El operador aeroportuario español Aena ha desgranado la hoja de ruta financiera para la ansiada ampliación del Aeropuerto de Alicante–Elche Miguel Hernández, confirmando una inversión total de 868 millones de euros en los próximos cinco años y una fecha de finalización en 2036.
Este desglose sigue a la cifra global de 1.154 millones de euros anunciada por el Presidente del Gobierno, Pedro Sánchez, durante su visita a Elche el pasado septiembre. Aena ahora concreta que 453 millones se asignarán en el próximo Documento de Ordenación de la Red Aeroportuaria (DORA 2027–2031), reservándose los 701 millones restantes para el ciclo posterior, DORA 2032–2036, a fin de completar las obras.
Las cifras subrayan la envergadura de un proyecto estratégico diseñado para respaldar el crecimiento continuo de uno de los aeropuertos más transitados de España. Las previsiones de pasajeros presentadas por el consejo de Aena la semana pasada sitúan a Alicante–Elche en 22.3 millones de viajeros, lo que representa un crecimiento del 11.7% en el próximo lustro. El aeropuerto cerró 2025 con 19.9 millones de pasajeros, consolidándose como el quinto a nivel nacional y marcando un año récord.

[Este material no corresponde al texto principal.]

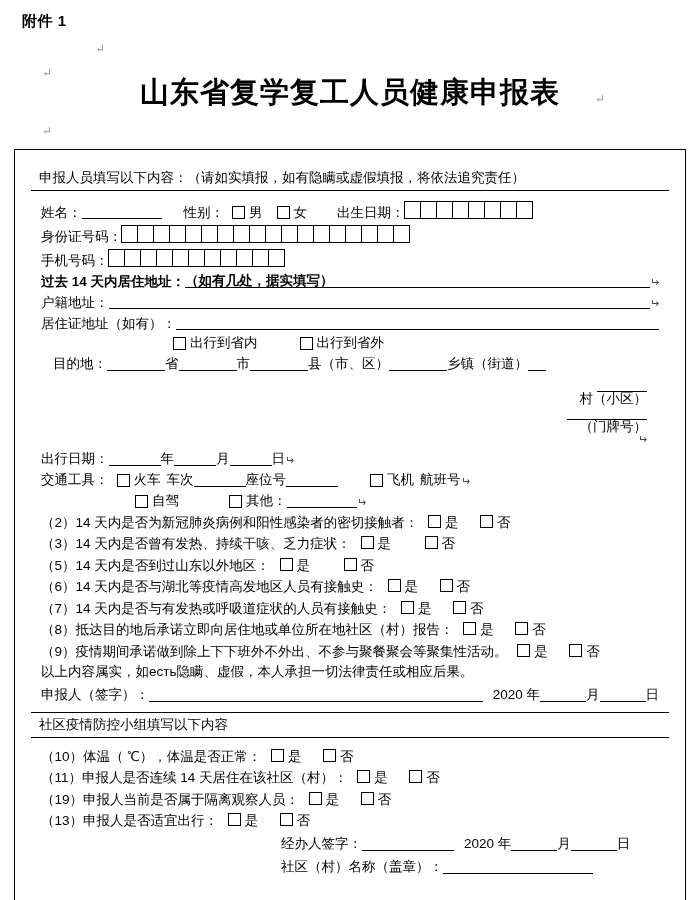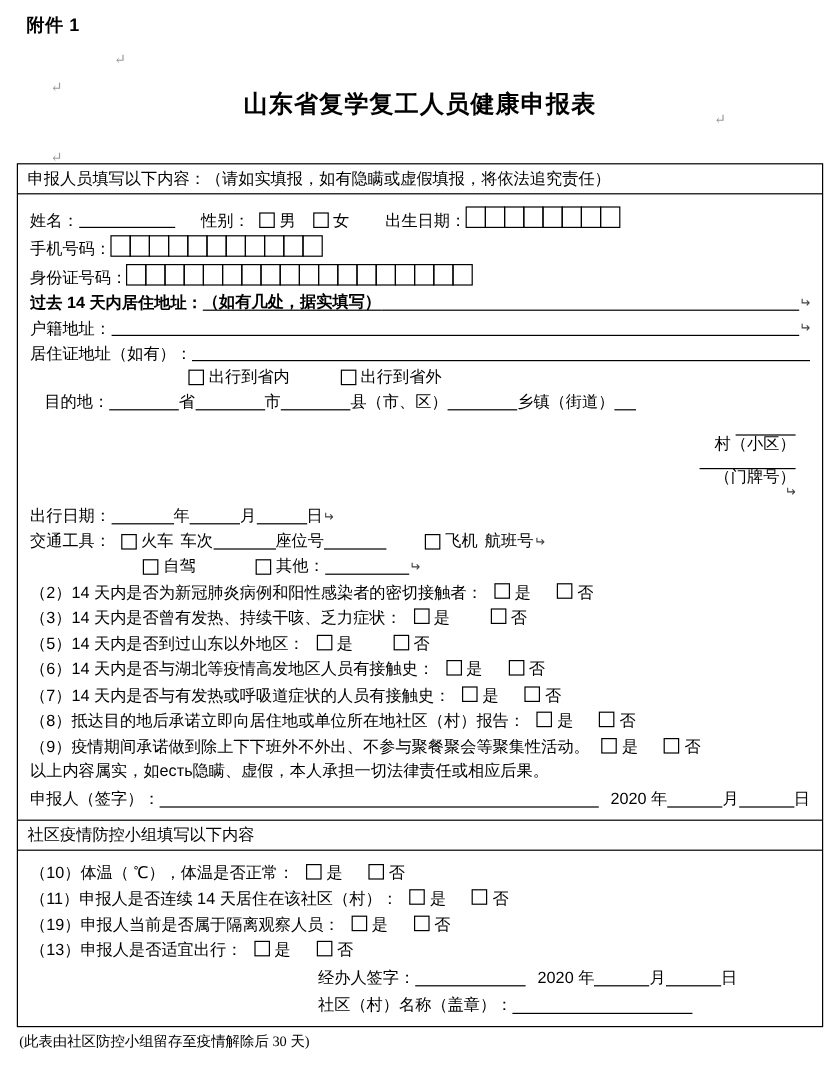--- a/index.html
+++ b/index.html
@@ -24,30 +24,30 @@
   }
   .attach-label {
     font-size: 15px;
     font-weight: bold;
     letter-spacing: 0.5px;
     margin: 4px 0 0 8px;
     font-family: "Liberation Sans", sans-serif;
   }
   .doc-title {
     text-align: center;
-    font-size: 20px;
+    font-size: 29px;
     font-weight: bold;
     letter-spacing: 1px;
     margin-top: 42px;
     font-family: "Liberation Sans", sans-serif;
   }
   .form-box {
     margin-top: 36px;
     border: 1.5px solid #000;
-    padding: 0;
+    padding: 16px;
     position: relative;
   }
   .sect-head {
     font-size: 13.5px;
     padding: 3px 6px 3px 8px;
     border-bottom: 1.2px solid #000;
     white-space: nowrap;
     font-family: "Liberation Sans", sans-serif;
   }
   .sect-body {
@@ -169,46 +169,46 @@
             <i></i>
             <i></i>
             <i></i>
             <i></i>
             <i></i>
             <i></i>
           </span>
       </div>
 
       <div class="row">
+        <span class="lbl">身份证号码：</span>
+        <span class="boxes">
+            <i></i>
+            <i></i>
+            <i></i>
+            <i></i>
+            <i></i>
+            <i></i>
+            <i></i>
+            <i></i>
+            <i></i>
+            <i></i>
+            <i></i>
+            <i></i>
+            <i></i>
+            <i></i>
+            <i></i>
+            <i></i>
+            <i></i>
+            <i></i>
+          </span>
+      </div>
+
+      <div class="row">
         <span class="lbl">手机号码：</span>
         <span class="boxes">
-            <i></i>
-            <i></i>
-            <i></i>
-            <i></i>
-            <i></i>
-            <i></i>
-            <i></i>
-            <i></i>
-            <i></i>
-            <i></i>
-            <i></i>
-          </span>
-      </div>
-
-      <div class="row">
-        <span class="lbl">身份证号码：</span>
-        <span class="boxes">
-            <i></i>
-            <i></i>
-            <i></i>
-            <i></i>
-            <i></i>
-            <i></i>
-            <i></i>
             <i></i>
             <i></i>
             <i></i>
             <i></i>
             <i></i>
             <i></i>
             <i></i>
             <i></i>
             <i></i>
             <i></i>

Solo en el próximo periodo quinquenal, la inversión prevista asciende a 868.3 millones de euros, una cantidad calificada por Aena como “muy superior” a los 119.9 millones asignados en el DORA vigente —lo que supone un incremento efectivo séptuple. Aproximadamente la mitad se destinará a la ampliación de la terminal, mientras el remanente se dirigirá a mejoras en el conjunto terminal, aparcamientos, vías de acceso e infraestructuras asociadas.
Tasas aeroportuarias y preocupación de las aerolíneas
Para justificar el desembolso, Aena enfatiza que el proyecto no solo busca incrementar la capacidad. El gestor argumenta que las mejoras elevarán la eficiencia operativa, reduciendo los tiempos de espera de las aeronaves y disminuyendo las emisiones al agilizar la liberación de pista.

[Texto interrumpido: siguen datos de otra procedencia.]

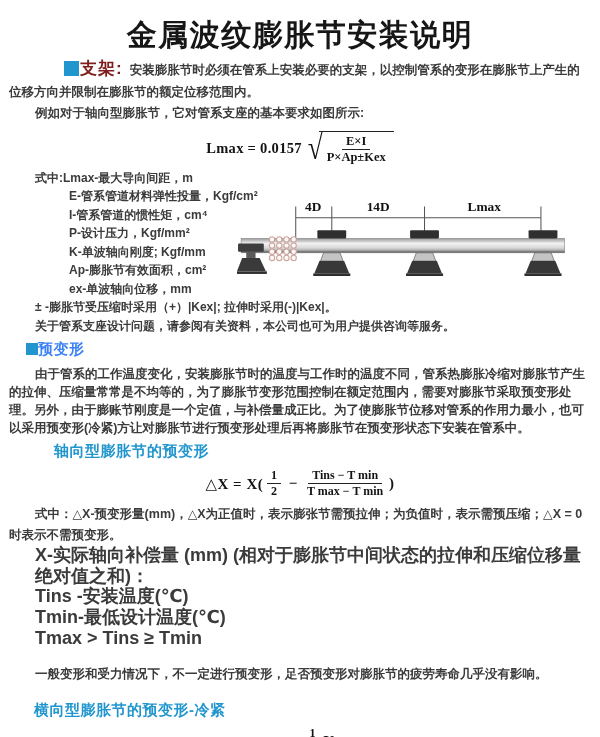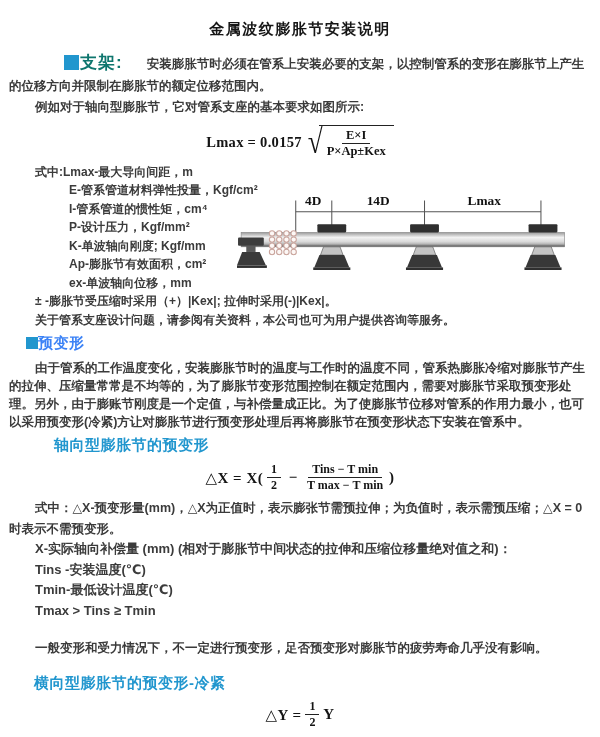--- a/index.html
+++ b/index.html
@@ -1,29 +1,29 @@
 <!DOCTYPE html>
 <html><head>
 <meta charset="utf-8">
 <style>
   html,body{margin:0;padding:0;background:#fff;}
   .page{
     width:600px;height:737px;position:relative;overflow:hidden;background:#ffffff;
     font-family:"Liberation Sans","DejaVu Sans",sans-serif;color:#3b3b3b;
   }
   .title{
-    margin:2px;padding-top:12px;text-align:center;font-size:15px;font-weight:bold;
+    margin:8px;padding-top:12px;text-align:center;font-size:30px;font-weight:bold;
     color:#161616;letter-spacing:1.5px;line-height:30px;
   }
   .bt{font-size:12.5px;font-weight:600;color:#3b3b3b;}
   .p-support{margin:8px 9px 0;line-height:21.5px;text-indent:55px;}
   .sq{display:inline-block;background:#2196ce;}
   .sq-lg{width:15px;height:15px;vertical-align:-2px;}
   .sq-sm{width:12px;height:12px;vertical-align:-1px;}
-  .sec-inline-title{color:#0f766e;font-size:17px;font-weight:bold;margin:0 24px 0 1px;letter-spacing:1px;}
+  .sec-inline-title{color:#7f1d1d;font-size:17px;font-weight:bold;margin:0 7px 0 1px;letter-spacing:1px;}
   .p-example{margin:0 9px;line-height:21.5px;text-indent:26px;}
   .formula{text-align:center;font-family:"Liberation Serif","DejaVu Serif",serif;font-weight:bold;color:#141414;}
   .formula1{margin:6px 0 2px;}
   .formula1 .f-lhs{font-size:14.5px;letter-spacing:.3px;vertical-align:middle;}
   .radical{display:inline-block;font-size:27px;font-weight:400;vertical-align:middle;margin:0 -4px 0 6px;transform:scaleY(1.25);transform-origin:center;}
   .underroot{display:inline-block;vertical-align:middle;border-top:1.5px solid #222;padding:2px 6px 0;}
   .frac{display:inline-flex;flex-direction:column;align-items:center;vertical-align:middle;line-height:1.25;font-size:12.5px;}
   .frac .num{border-bottom:1.3px solid #222;padding:0 4px;}
   .frac .den{padding:0 2px;}
   .fitalic{}
@@ -36,21 +36,21 @@
   .sec-head{margin:5px 9px 0 26px;color:#3b82f6;font-size:15px;font-weight:bold;letter-spacing:.5px;}
   .p-pre{margin:6px 9px 0;line-height:18px;text-indent:26px;}
   .h-sub{color:#2196ce;font-size:15px;font-weight:bold;letter-spacing:.5px;}
   .h-axial{margin:5px 0 0 54px;}
   .h-lateral{margin:3px 0 0 34px;}
   .formula2{margin:7px 0 5px;font-size:15px;}
   .formula2 .frac,.formula3 .frac{font-size:12px;}
   .f-lhs2,.f-rhs2{vertical-align:middle;letter-spacing:.5px;}
   .op{margin:0 4px;vertical-align:middle;}
   .p-explain{margin:2px 9px 0;line-height:20.5px;text-indent:26px;}
-  .sub-line{margin:0 9px 0 35px;line-height:20.6px;font-size:13px;font-weight:600;}
+  .sub-line{margin:0 9px 0 35px;line-height:20.6px;font-size:18px;font-weight:600;}
   .p-note{margin:16px 9px;line-height:20.6px;text-indent:26px;}
   .formula3{margin:6px 0 6px;font-size:15px;}
 </style>
 </head>
 <body>
 
 <div class="page">
 
   <h1 class="title">金属波纹膨胀节安装说明</h1>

Para financiar el programa, Aena ha propuesto un incremento medio anual en las tasas por pasajero. En Alicante–Elche, esto se traduciría en 35 céntimos por viajero, pudiendo reducirse a 25 céntimos si se aplican incentivos. Las aerolíneas han criticado con dureza las subidas propuestas, aunque Alicante–Elche se mantiene por debajo de la media nacional, lo que podría preservar su posición competitiva.

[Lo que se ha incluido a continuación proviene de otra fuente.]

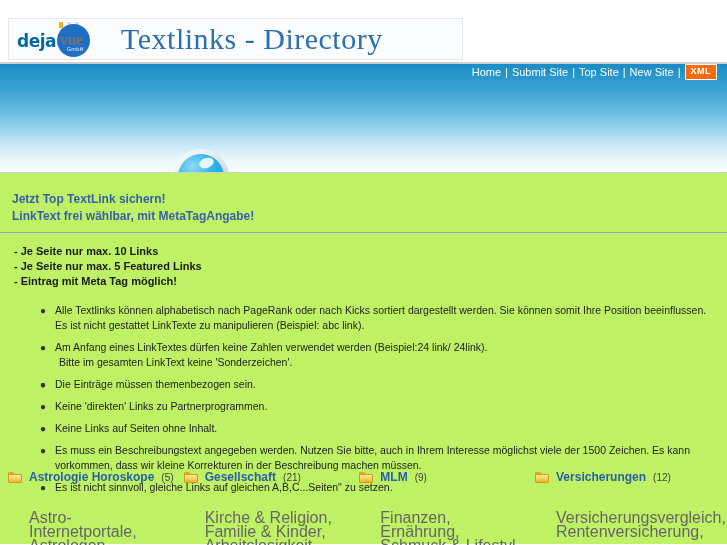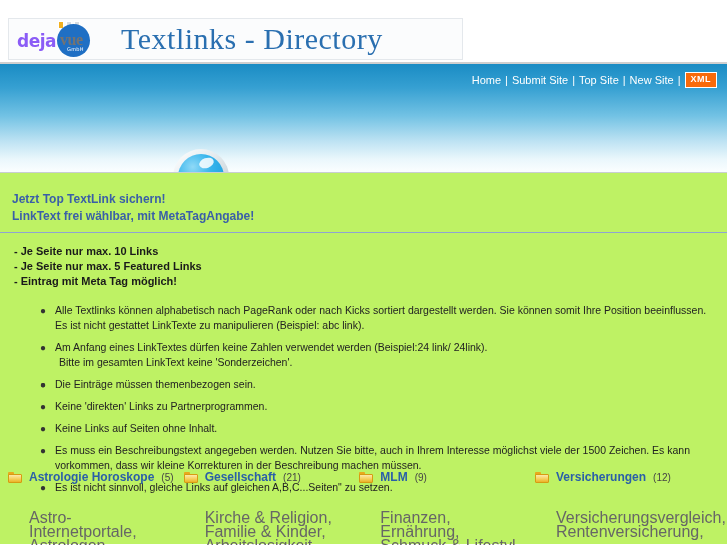--- a/index.html
+++ b/index.html
@@ -43,21 +43,21 @@
     margin-left: 6px;
     flex: 0 0 auto;
   }
   .dv-deja {
     position: absolute;
     left: 2px;
     top: 11px;
     font-family: "DejaVu Sans", sans-serif;
     font-weight: bold;
     font-size: 17px;
-    color: #8b5cf6;
+    color: #0369a1;
     letter-spacing: -0.5px;
   }
   .dv-circle {
     position: absolute;
     left: 42px;
     top: 4px;
     width: 33px;
     height: 33px;
     border-radius: 50%;
     background: #1f6fc4;
@@ -107,21 +107,21 @@
     position: relative;
     height: 108px;
     background: linear-gradient(to bottom,
         #1a8cc4 0%, #36a0d2 22%, #72c2e4 48%,
         #bfe3f3 72%, #eaf7fc 88%, #fbfeff 100%);
     overflow: hidden;
   }
   .nav {
     position: absolute;
     right: 10px;
-    top: 8px;
+    top: 0;
     font-family: "Liberation Sans", sans-serif;
     font-size: 11px;
     color: #ffffff;
     white-space: nowrap;
     display: flex;
     align-items: center;
     gap: 4px;
   }
   .nav a {
     color: #ffffff;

Aún así, el aumento duplicaría las tasas actuales, que oscilan entre 5.57 y 8.37 euros por pasajero, excluyendo los cargos por seguridad y servicio. Según la guía tarifaria oficial de Aena, el coste total para servicios comparables acaba situándose entre 9 y 12 euros por viajero.
Ampliación de la terminal y tráfico extracomunitario
Aena confirma que la superficie de la terminal se expandirá casi un 30%. Entre las obras clave destacan la modernización del edificio principal de procesado con un nuevo puesto de control de seguridad de última generación, lo que permitirá a los pasajeros mantener líquidos y dispositivos electrónicos en el equipaje de mano, mejorando significativamente el flujo y la experiencia del usuario.
La antigua terminal será demolida para dar paso a una nueva dársena dedicada al tráfico extracomunitario, en respuesta a los requisitos más estrictos de control fronterizo. Los pasajeros británicos —que ahora viajan por circuitos no Schengen tras el Brexit— siguen siendo el mercado foráneo más importante. En 2025, los ciudadanos del Reino Unido representaron uno de cada tres pasajeros, dominando los vuelos con las Islas Británicas el movimiento del aeropuerto.
Aena asegura que las nuevas instalaciones ofrecerán espacios de mayor calidad y una cartera de servicios más amplia, incluyendo puertas de embarque equipadas con fingers. Otras obras mejorarán las vías de acceso y el estacionamiento, actualizarán las calles de rodaje para reducir los tiempos de taxiado de las aeronaves y crearán una salida rápida de pista para optimizar la eficiencia operativa desde ambas cabeceras.
En conjunto, estas inversiones pretenden preparar al Aeropuerto de Alicante–Elche para el futuro, afianzando su papel como puerta de entrada clave para el turismo y los viajes internacionales en el litoral sudeste español.